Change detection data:
+---+

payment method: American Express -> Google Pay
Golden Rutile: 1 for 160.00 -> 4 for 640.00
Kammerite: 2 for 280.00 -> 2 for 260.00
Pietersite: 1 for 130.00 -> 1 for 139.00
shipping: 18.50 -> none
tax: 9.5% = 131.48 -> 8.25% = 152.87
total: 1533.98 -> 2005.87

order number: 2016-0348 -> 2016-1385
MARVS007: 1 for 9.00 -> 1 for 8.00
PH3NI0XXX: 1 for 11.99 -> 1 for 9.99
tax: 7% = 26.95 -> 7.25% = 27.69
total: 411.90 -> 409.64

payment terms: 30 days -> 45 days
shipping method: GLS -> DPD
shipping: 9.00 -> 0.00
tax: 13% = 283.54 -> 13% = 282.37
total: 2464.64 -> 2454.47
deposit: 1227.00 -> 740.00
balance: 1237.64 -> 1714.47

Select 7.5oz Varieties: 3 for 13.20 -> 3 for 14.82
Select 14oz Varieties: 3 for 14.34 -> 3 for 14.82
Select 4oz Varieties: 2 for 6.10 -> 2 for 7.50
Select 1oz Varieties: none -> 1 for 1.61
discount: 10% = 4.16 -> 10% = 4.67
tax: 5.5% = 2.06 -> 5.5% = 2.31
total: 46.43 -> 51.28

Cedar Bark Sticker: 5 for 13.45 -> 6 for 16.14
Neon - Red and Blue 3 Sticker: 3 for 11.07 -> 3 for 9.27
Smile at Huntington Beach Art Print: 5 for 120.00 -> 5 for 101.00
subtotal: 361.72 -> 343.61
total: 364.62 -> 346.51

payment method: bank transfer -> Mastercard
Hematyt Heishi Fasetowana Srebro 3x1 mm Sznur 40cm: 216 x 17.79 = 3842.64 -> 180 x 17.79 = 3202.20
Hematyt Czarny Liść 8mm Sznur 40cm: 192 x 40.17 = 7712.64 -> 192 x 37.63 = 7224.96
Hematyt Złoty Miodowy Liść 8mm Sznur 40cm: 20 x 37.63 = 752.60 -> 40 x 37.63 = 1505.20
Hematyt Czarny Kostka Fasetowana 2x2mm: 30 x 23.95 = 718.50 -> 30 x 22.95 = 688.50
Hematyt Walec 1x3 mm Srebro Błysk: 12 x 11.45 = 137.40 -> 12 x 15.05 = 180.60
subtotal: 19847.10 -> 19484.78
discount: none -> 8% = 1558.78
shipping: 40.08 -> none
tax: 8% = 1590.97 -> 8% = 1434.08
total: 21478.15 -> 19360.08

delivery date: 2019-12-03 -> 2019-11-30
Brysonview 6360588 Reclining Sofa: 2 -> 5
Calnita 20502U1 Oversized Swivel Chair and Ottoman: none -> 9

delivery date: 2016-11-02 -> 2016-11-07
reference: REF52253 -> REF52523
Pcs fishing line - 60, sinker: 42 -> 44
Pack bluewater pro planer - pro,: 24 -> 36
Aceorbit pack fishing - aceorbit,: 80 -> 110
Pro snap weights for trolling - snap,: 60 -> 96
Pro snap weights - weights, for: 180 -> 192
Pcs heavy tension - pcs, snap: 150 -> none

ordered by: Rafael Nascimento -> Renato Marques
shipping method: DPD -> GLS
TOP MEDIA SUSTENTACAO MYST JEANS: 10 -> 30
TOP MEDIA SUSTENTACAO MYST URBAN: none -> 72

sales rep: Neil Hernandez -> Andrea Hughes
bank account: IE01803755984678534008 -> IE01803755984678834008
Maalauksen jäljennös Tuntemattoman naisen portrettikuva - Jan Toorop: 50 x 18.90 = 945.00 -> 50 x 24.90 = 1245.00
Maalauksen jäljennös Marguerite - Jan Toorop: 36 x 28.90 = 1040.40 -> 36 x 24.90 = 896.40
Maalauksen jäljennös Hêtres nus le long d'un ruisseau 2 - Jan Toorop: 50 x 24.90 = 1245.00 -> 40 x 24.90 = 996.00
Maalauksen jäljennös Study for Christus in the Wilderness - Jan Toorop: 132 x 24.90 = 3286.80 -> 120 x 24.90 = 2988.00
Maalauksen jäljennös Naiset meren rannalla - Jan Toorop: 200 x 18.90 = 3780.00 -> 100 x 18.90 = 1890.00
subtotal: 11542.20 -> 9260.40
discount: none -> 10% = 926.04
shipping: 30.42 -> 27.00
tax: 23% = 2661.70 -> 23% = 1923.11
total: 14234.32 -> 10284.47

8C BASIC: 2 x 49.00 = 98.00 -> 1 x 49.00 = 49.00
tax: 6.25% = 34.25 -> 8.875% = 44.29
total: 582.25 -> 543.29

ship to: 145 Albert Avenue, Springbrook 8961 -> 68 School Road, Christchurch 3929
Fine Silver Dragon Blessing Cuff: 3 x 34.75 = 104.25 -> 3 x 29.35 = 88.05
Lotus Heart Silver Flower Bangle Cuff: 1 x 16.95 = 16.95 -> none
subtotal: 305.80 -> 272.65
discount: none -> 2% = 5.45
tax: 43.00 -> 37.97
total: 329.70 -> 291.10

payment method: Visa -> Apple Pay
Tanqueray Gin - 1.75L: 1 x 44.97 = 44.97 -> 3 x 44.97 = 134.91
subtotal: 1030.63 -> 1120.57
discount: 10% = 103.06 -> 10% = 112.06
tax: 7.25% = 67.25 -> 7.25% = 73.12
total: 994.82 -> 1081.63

+---+

Required action: Transcribe, exactly as written, all lines of the entries above from the first to the one containing "Pcs fishing line - 60, sinker: 42 -> 44", and no more.

Task output:
payment method: American Express -> Google Pay
Golden Rutile: 1 for 160.00 -> 4 for 640.00
Kammerite: 2 for 280.00 -> 2 for 260.00
Pietersite: 1 for 130.00 -> 1 for 139.00
shipping: 18.50 -> none
tax: 9.5% = 131.48 -> 8.25% = 152.87
total: 1533.98 -> 2005.87

order number: 2016-0348 -> 2016-1385
MARVS007: 1 for 9.00 -> 1 for 8.00
PH3NI0XXX: 1 for 11.99 -> 1 for 9.99
tax: 7% = 26.95 -> 7.25% = 27.69
total: 411.90 -> 409.64

payment terms: 30 days -> 45 days
shipping method: GLS -> DPD
shipping: 9.00 -> 0.00
tax: 13% = 283.54 -> 13% = 282.37
total: 2464.64 -> 2454.47
deposit: 1227.00 -> 740.00
balance: 1237.64 -> 1714.47

Select 7.5oz Varieties: 3 for 13.20 -> 3 for 14.82
Select 14oz Varieties: 3 for 14.34 -> 3 for 14.82
Select 4oz Varieties: 2 for 6.10 -> 2 for 7.50
Select 1oz Varieties: none -> 1 for 1.61
discount: 10% = 4.16 -> 10% = 4.67
tax: 5.5% = 2.06 -> 5.5% = 2.31
total: 46.43 -> 51.28

Cedar Bark Sticker: 5 for 13.45 -> 6 for 16.14
Neon - Red and Blue 3 Sticker: 3 for 11.07 -> 3 for 9.27
Smile at Huntington Beach Art Print: 5 for 120.00 -> 5 for 101.00
subtotal: 361.72 -> 343.61
total: 364.62 -> 346.51

payment method: bank transfer -> Mastercard
Hematyt Heishi Fasetowana Srebro 3x1 mm Sznur 40cm: 216 x 17.79 = 3842.64 -> 180 x 17.79 = 3202.20
Hematyt Czarny Liść 8mm Sznur 40cm: 192 x 40.17 = 7712.64 -> 192 x 37.63 = 7224.96
Hematyt Złoty Miodowy Liść 8mm Sznur 40cm: 20 x 37.63 = 752.60 -> 40 x 37.63 = 1505.20
Hematyt Czarny Kostka Fasetowana 2x2mm: 30 x 23.95 = 718.50 -> 30 x 22.95 = 688.50
Hematyt Walec 1x3 mm Srebro Błysk: 12 x 11.45 = 137.40 -> 12 x 15.05 = 180.60
subtotal: 19847.10 -> 19484.78
discount: none -> 8% = 1558.78
shipping: 40.08 -> none
tax: 8% = 1590.97 -> 8% = 1434.08
total: 21478.15 -> 19360.08

delivery date: 2019-12-03 -> 2019-11-30
Brysonview 6360588 Reclining Sofa: 2 -> 5
Calnita 20502U1 Oversized Swivel Chair and Ottoman: none -> 9

delivery date: 2016-11-02 -> 2016-11-07
reference: REF52253 -> REF52523
Pcs fishing line - 60, sinker: 42 -> 44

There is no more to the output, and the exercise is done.